Berdasarkan data dari surat dakwaan, tercatat sebanyak 57 vendor atau perusahaan diduga memberikan suap dengan total senilai Rp29,252 miliar kepada Juliari Batubara melalui Adi Wahyono dan MJS dalam pengadaan bansos sembako di Kemensos pada 2020.

Dari 57 vendor itu, terdapat 29 vendor yang disebut menyerahkan fee dalam dakwaan, namun membantah dalam Berita Acara Pemeriksaan (BAP). Total nilai suap dari 29 perusahaan yang membantah itu sebesar Rp15,967 miliar.

Lalu, terdapat 20 vendor yang justru tidak diperiksa atau di-BAP sama sekali. Total nilai suap dari 20 vendor yang tidak diperiksa sama sekali, tetapi disebutkan dalam dakwaan sebesar Rp9 miliar. Hanya ada delapan vendor yang mengakui menyerahkan uang sebagai fee dan/atau tanda terima kasih melalui MJS dan Adi Wahyono. Total nilai suap dari delapan vendor itu sebesar Rp4,28 miliar.

“Artinya ini (dakwaan Rp29,252 miliar) enggak bersumber dari hasil pemeriksaan saksi-saksi, mungkin saja ini hanya berasal dari keterangan salah seorang terdakwa yang secara sengaja menurut kami ini ingin melempar bola ke atas, dibuang ke atas seolah-olah dia jalankan perintah jabatan. Kalau orang menjalankan perintah jabatan enggak bisa dihukum. Ini nampaknya yang dilakukan terdakwa lain,” katanya.

Lebih lanjut, Magdir memang meminta perhatian khusus dari majelis hakim terhadap jumlah uang yang disebutkan dalam dalam surat dakwaan yang disebut telah diterima oleh Juliari Batubara melalui Adi Wahyono dan MJS.
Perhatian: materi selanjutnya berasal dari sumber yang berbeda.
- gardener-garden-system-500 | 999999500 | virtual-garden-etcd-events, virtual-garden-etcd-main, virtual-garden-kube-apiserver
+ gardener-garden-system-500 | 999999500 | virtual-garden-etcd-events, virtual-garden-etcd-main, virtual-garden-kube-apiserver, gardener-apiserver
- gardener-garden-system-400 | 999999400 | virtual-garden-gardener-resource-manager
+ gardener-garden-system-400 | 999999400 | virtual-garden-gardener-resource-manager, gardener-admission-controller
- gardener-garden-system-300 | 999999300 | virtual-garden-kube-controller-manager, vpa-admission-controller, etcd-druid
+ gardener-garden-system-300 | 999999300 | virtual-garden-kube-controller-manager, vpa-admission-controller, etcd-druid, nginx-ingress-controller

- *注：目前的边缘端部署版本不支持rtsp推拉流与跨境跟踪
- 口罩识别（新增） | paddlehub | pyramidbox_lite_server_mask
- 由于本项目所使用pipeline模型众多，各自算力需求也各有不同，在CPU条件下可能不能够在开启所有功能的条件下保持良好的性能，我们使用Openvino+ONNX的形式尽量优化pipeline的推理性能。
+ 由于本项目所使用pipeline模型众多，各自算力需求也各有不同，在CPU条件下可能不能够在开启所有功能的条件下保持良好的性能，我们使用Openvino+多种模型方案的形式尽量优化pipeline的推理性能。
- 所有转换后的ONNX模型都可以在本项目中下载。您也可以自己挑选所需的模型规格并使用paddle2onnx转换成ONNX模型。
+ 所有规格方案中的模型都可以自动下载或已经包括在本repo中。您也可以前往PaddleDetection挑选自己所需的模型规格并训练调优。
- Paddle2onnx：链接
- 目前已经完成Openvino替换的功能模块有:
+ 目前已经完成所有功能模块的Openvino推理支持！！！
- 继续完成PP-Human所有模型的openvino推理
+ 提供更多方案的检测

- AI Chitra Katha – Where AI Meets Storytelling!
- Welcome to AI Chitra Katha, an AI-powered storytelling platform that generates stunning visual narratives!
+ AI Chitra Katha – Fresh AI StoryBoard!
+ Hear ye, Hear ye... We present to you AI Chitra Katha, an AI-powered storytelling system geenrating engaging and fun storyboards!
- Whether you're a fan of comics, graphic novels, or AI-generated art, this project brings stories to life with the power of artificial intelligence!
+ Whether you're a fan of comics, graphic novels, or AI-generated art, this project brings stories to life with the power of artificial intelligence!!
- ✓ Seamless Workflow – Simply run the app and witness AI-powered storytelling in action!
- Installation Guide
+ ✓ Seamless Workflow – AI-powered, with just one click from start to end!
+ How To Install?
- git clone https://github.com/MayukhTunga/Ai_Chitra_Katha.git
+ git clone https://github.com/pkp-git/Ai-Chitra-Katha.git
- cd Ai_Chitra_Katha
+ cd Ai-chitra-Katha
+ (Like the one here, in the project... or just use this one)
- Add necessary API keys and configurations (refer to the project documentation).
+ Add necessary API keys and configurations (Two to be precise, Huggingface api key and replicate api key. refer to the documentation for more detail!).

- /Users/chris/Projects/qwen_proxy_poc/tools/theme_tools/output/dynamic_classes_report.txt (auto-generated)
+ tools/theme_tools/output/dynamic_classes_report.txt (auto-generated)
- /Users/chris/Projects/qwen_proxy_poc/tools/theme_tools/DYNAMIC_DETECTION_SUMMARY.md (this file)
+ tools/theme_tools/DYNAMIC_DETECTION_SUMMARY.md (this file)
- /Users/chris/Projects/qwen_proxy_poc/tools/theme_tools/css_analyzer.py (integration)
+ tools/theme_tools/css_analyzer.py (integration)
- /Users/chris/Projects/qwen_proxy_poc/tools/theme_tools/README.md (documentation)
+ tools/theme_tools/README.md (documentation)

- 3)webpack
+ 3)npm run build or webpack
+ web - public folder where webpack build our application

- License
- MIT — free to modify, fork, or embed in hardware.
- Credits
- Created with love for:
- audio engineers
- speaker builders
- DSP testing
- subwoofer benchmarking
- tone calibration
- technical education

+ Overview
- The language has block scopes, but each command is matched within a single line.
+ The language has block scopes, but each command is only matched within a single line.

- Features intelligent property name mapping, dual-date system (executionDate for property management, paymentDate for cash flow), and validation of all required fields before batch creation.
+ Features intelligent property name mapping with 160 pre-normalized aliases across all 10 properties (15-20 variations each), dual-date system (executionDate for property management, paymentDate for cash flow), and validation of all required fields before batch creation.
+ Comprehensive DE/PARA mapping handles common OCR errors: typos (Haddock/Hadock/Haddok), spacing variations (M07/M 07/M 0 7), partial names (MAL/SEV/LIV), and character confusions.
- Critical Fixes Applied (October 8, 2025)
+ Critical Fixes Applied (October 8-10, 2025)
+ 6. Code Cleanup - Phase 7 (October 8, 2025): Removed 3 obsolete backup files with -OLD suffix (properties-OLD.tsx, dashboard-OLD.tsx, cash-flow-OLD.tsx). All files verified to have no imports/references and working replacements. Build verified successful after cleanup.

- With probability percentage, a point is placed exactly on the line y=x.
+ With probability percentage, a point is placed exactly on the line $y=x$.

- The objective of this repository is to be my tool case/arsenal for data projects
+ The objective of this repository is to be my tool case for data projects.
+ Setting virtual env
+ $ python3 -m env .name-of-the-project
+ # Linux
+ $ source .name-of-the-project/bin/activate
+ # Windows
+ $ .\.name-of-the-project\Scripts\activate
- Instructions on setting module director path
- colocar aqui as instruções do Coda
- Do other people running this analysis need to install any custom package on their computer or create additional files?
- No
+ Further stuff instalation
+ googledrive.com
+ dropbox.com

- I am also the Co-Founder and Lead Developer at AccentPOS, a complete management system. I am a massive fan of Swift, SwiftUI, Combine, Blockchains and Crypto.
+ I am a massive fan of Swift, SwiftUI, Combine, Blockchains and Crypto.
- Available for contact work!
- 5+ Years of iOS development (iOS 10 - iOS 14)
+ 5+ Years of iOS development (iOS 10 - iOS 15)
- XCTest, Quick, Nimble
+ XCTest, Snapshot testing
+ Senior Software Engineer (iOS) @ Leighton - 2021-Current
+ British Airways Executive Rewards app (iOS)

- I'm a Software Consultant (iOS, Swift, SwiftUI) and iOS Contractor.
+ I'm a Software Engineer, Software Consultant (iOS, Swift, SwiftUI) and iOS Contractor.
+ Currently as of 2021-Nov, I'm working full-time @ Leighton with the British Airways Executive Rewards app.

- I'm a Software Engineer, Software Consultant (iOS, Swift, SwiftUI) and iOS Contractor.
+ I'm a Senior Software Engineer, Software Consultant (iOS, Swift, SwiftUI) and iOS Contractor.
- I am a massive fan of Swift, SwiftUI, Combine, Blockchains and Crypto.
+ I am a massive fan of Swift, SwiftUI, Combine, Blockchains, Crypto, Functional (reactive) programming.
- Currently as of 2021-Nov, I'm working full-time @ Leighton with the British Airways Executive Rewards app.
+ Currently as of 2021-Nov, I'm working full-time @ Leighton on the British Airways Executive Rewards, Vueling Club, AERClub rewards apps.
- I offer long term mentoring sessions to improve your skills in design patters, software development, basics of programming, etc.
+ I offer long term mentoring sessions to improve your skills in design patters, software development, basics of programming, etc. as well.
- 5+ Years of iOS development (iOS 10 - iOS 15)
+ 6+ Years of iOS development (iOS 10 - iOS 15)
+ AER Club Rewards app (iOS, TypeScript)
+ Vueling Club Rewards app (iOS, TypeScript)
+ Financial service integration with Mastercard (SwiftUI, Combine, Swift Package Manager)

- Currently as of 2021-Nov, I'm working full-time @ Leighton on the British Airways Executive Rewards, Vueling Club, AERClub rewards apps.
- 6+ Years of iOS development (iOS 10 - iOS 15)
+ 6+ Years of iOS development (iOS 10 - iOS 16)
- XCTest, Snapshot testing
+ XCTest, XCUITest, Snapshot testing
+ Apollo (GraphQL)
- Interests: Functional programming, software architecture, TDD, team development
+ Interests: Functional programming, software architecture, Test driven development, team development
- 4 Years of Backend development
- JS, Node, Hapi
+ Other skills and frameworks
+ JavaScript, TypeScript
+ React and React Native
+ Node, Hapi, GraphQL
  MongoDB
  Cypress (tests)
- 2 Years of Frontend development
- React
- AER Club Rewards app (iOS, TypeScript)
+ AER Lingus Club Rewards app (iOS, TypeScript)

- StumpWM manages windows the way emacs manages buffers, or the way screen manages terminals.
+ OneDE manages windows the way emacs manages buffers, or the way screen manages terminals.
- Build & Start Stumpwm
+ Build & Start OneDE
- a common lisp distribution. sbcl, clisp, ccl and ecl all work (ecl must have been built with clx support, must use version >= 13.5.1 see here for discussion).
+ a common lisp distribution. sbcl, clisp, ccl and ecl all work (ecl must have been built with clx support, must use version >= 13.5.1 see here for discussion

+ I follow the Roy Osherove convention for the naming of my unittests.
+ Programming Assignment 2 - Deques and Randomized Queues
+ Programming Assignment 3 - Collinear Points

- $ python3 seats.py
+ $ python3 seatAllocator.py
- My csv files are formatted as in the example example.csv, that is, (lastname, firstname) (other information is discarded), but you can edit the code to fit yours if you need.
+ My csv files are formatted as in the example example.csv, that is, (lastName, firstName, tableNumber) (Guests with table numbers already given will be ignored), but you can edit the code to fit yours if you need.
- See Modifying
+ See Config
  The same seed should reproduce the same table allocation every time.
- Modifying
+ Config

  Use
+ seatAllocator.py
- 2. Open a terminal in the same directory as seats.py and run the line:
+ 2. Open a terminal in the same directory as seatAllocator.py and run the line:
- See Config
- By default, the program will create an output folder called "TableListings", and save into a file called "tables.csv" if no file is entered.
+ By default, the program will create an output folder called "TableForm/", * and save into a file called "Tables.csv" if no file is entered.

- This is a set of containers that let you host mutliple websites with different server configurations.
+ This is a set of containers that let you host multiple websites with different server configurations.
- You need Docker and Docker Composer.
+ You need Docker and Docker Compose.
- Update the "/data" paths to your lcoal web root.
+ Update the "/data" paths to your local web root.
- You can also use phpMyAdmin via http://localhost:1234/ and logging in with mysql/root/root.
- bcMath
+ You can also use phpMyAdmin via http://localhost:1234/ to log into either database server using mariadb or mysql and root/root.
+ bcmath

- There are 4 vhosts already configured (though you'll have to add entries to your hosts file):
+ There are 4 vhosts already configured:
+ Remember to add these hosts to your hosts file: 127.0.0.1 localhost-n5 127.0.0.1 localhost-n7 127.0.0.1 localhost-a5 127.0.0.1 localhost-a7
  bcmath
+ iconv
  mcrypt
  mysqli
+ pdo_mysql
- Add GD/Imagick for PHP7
Dalam surat dakwaan disebutkan bahwa Juliari Batubara melalui Adi Wahyono dan MJS menerima uang sebesar Rp1,28 miliar dari Harry Van Sidabukke terkait penunjukan PT Pertani dan PT Mandala Hamonangan Sude dalam pengadaan bansos dan uang sebesar Rp1,95 miliar dari Ardian Iskandar Maddanatja terkait penunjukan PT Tiga Pilar Agro Utama serta uang sebesar Rp29,252 miliar dari beberapa perusahaan lainnya sebagai penyedia pengadaan bansos sembako di Kemensos pada 2020.

“Artinya suap yang riil didakwakan kepada klien kami dengan adanya pemberi suap hanya sebesar Rp3,23 miliar, yakni dari Harry Van Sidabukke sebesar Rp1,28 miliar dan Ardian Iskandar Maddanatja sebesar Rp1,95 miliar. Jadi bagi kami, Rp29,252 miliar ini sungguh tidak masuk akal dan tidak jelas selain memperbesar angka. Kalau ini yang dilakukan dan kita benarkan, kita anggap benar proses seperti ini, ya bikin saja angka yang besar-besar tanpa perlu bukti nanti serahkan ke pengadilan untuk menilai,” ungkapnya.